Instructions for the task = Every record must be repeated exactly; omit any pictures they contain.

+ + + +

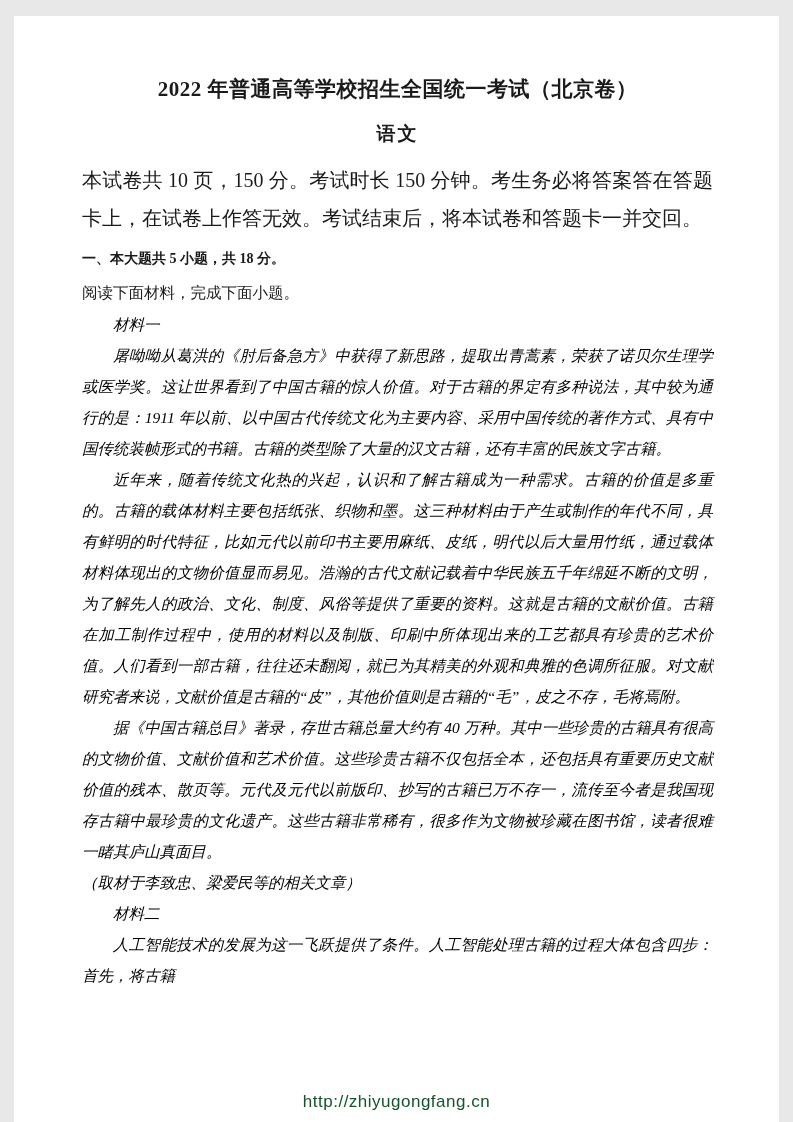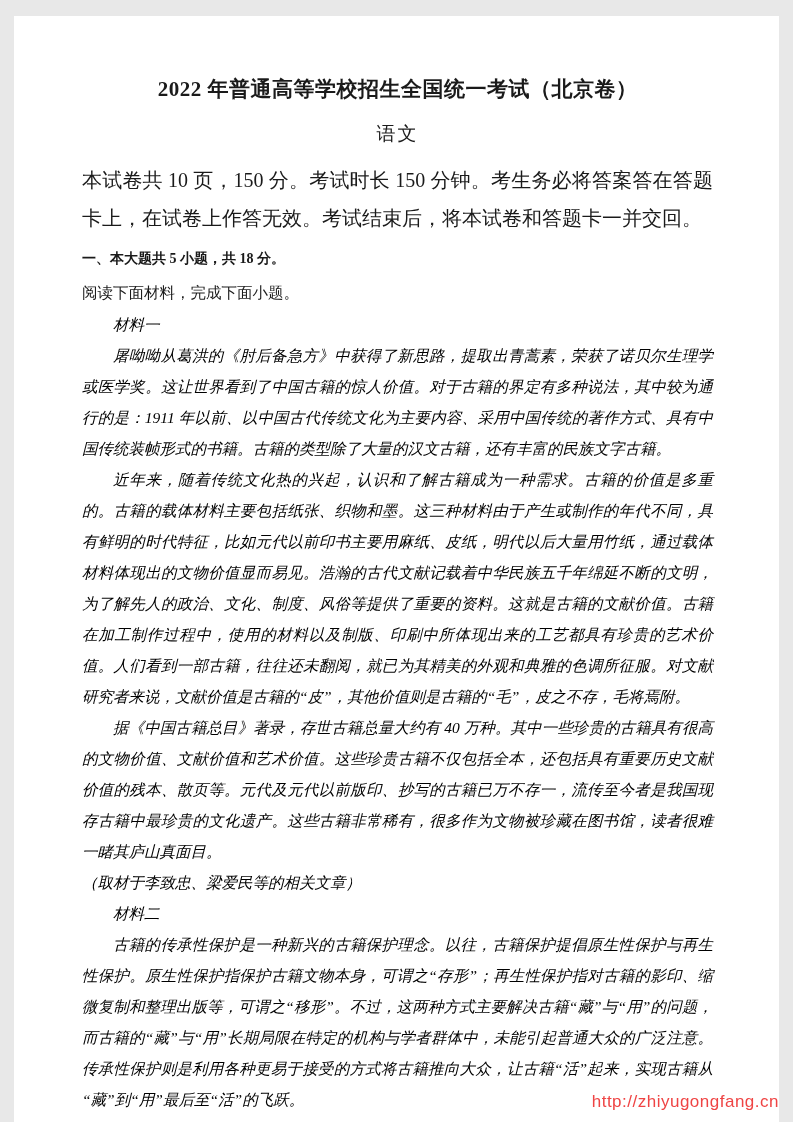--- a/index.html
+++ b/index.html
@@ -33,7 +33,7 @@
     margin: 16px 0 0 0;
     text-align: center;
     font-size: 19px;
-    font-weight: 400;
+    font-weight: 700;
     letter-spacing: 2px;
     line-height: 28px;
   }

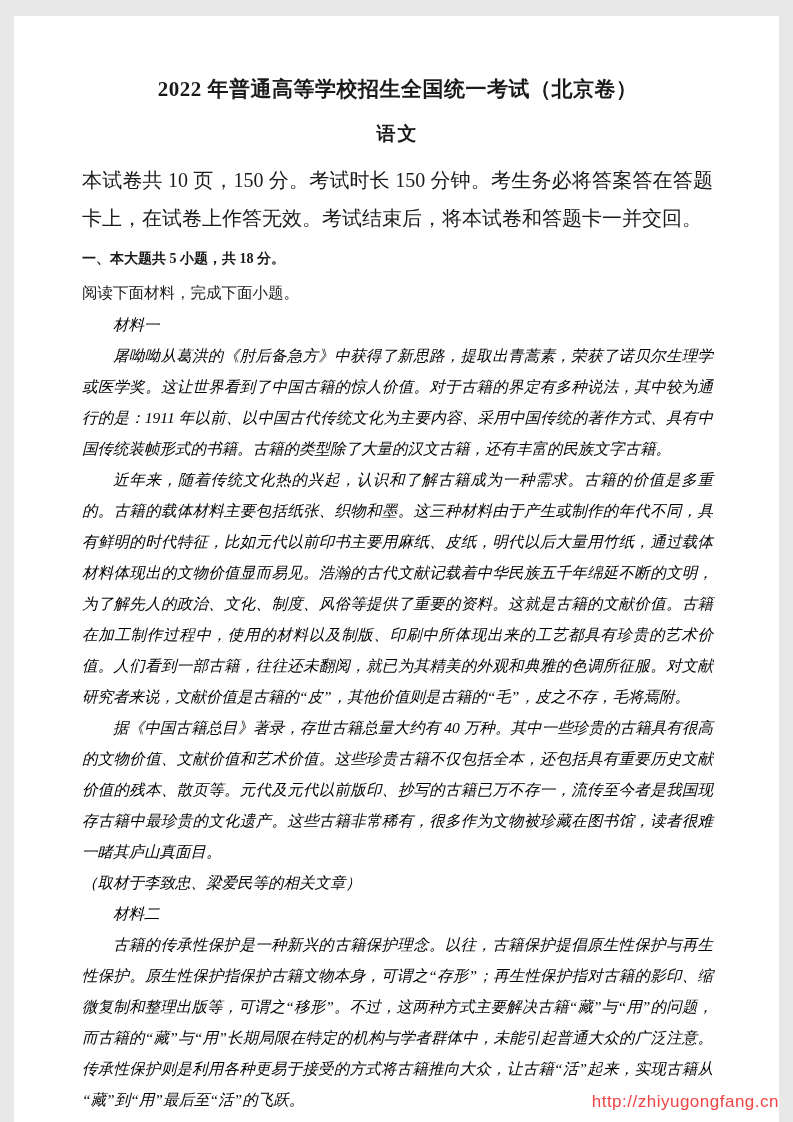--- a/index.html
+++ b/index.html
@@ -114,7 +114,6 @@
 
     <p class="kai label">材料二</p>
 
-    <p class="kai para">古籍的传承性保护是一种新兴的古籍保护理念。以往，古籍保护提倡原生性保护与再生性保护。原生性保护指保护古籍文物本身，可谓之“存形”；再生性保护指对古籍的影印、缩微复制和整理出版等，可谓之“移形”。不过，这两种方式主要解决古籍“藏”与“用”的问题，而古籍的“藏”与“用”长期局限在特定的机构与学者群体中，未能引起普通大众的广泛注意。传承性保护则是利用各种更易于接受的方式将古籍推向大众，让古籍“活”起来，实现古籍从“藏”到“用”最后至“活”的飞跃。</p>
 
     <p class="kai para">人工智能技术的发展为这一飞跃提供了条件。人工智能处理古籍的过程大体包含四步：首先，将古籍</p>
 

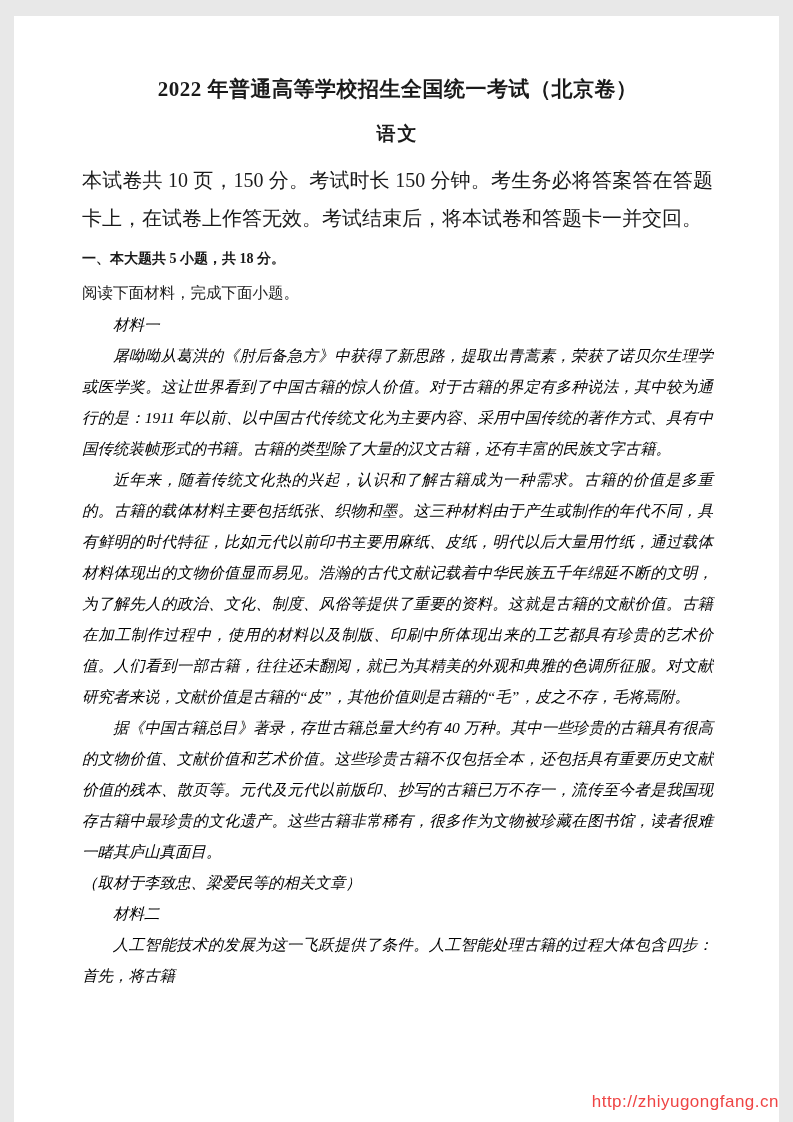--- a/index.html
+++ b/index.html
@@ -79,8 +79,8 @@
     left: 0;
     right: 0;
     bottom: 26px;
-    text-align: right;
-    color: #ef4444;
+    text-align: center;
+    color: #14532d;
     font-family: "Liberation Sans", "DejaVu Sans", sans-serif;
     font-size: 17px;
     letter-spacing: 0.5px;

+ + + +

Task answer =
--- a/index.html
+++ b/index.html
@@ -33,7 +33,7 @@
     margin: 16px 0 0 0;
     text-align: center;
     font-size: 19px;
-    font-weight: 400;
+    font-weight: 700;
     letter-spacing: 2px;
     line-height: 28px;
   }

--- a/index.html
+++ b/index.html
@@ -114,7 +114,6 @@
 
     <p class="kai label">材料二</p>
 
-    <p class="kai para">古籍的传承性保护是一种新兴的古籍保护理念。以往，古籍保护提倡原生性保护与再生性保护。原生性保护指保护古籍文物本身，可谓之“存形”；再生性保护指对古籍的影印、缩微复制和整理出版等，可谓之“移形”。不过，这两种方式主要解决古籍“藏”与“用”的问题，而古籍的“藏”与“用”长期局限在特定的机构与学者群体中，未能引起普通大众的广泛注意。传承性保护则是利用各种更易于接受的方式将古籍推向大众，让古籍“活”起来，实现古籍从“藏”到“用”最后至“活”的飞跃。</p>
 
     <p class="kai para">人工智能技术的发展为这一飞跃提供了条件。人工智能处理古籍的过程大体包含四步：首先，将古籍</p>
 

--- a/index.html
+++ b/index.html
@@ -79,8 +79,8 @@
     left: 0;
     right: 0;
     bottom: 26px;
-    text-align: right;
-    color: #ef4444;
+    text-align: center;
+    color: #14532d;
     font-family: "Liberation Sans", "DejaVu Sans", sans-serif;
     font-size: 17px;
     letter-spacing: 0.5px;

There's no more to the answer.